Nic Marais hosted the morning show for radio station 94.5 KFM in Cape Town, South Africa, for six years before finding his way to Keker & Van Nest LLP in San Francisco, where he is now a second-year associate.

Recruiting partners at small and midsize law firms agree that credentials matter. They want law students with a good grade point average, a place on the law review and a prestigious clerkship. But what can often make a difference in whom they recruit into their summer associate programs is alternative experiences outside the classroom.

Summer associate recruits with experiences from non-academic settings can offer new perspectives on legal issues and contribute more to the firm culture, said Andrew Leibnitz, a partner at 125-attorney Farella Braun in San Francisco.

"They bring the ability to connect with people directly on an experiential level and not from an academic or ethereal level," Leibnitz said. "We care deeply about people who have interesting and lively engagement with their community. It's so important to who we are."

The benefits extend beyond firm culture and being able to joke around or chat with fellow lawyers and clients. Real world experience is useful in the courtroom, too.

Marais, who said his only regret is not interviewing then-South African president Thabo Mbeki, said his experience in radio taught him to package newly-learned information for a wide audience.

"Radio requires you to take a lot of info, with which you are very familiar, and condense it and convey it to people who are not familiar with it," Marais said. "In law, the information you're dealing with is much more complicated, but that skill-set is often the same."
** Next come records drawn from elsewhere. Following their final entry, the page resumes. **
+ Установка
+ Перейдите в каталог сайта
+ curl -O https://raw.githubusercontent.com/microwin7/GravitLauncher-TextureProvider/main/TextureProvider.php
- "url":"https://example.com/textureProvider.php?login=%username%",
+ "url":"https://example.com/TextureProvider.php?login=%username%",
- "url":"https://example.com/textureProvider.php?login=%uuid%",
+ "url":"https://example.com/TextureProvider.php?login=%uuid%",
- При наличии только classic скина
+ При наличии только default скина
He said working at the radio station also prepared him for interviewing, a skill often used in depositions.

Holly Saydah, an attorney recruiting manager at Keker & Van Vest, said that while it's not a requirement, the firm does look for summer associates with experience that goes beyond the "K-through-J.D. route."

"Whether they're a summer associate or an associate hire, candidates with something interesting in their background is what we love," she said.

Saydah said the firm has hired former police officers, death metal musicians and an investment banker from Goldman Sachs. That outside experience, especially in something like investment banking, can help the associate dive into casework, she said.

 

About Nic Marais
During his nine years in prime-time broadcasting, Nic Marais spent every day developing crucial communication skills: transforming complicated ideas into interesting stories; maintaining focus in an unpredictable environment; and handling the pressures of live radio before an audience of 1.3 million people. Mr. Marais has interviewed hundreds of sophisticated subjects, with guests ranging from global leaders and Nobel laureates, including Nelson Mandela, Desmond Tutu and F.W. de Klerk, to internationally acclaimed athletes, authors, singers, and movie stars, including Charlize Theron and Morgan Freeman. As a litigator, Mr. Marais applies his extensive experience to our clients' advantage at every turn—conducting depositions, relating arguments to a judge, and framing complex legal questions in a way that juries will find interesting and relatable.

Before joining Keker & Van Nest in the Fall of 2011, Mr. Marais interned at the New York City Law Department's Special Litigation Unit.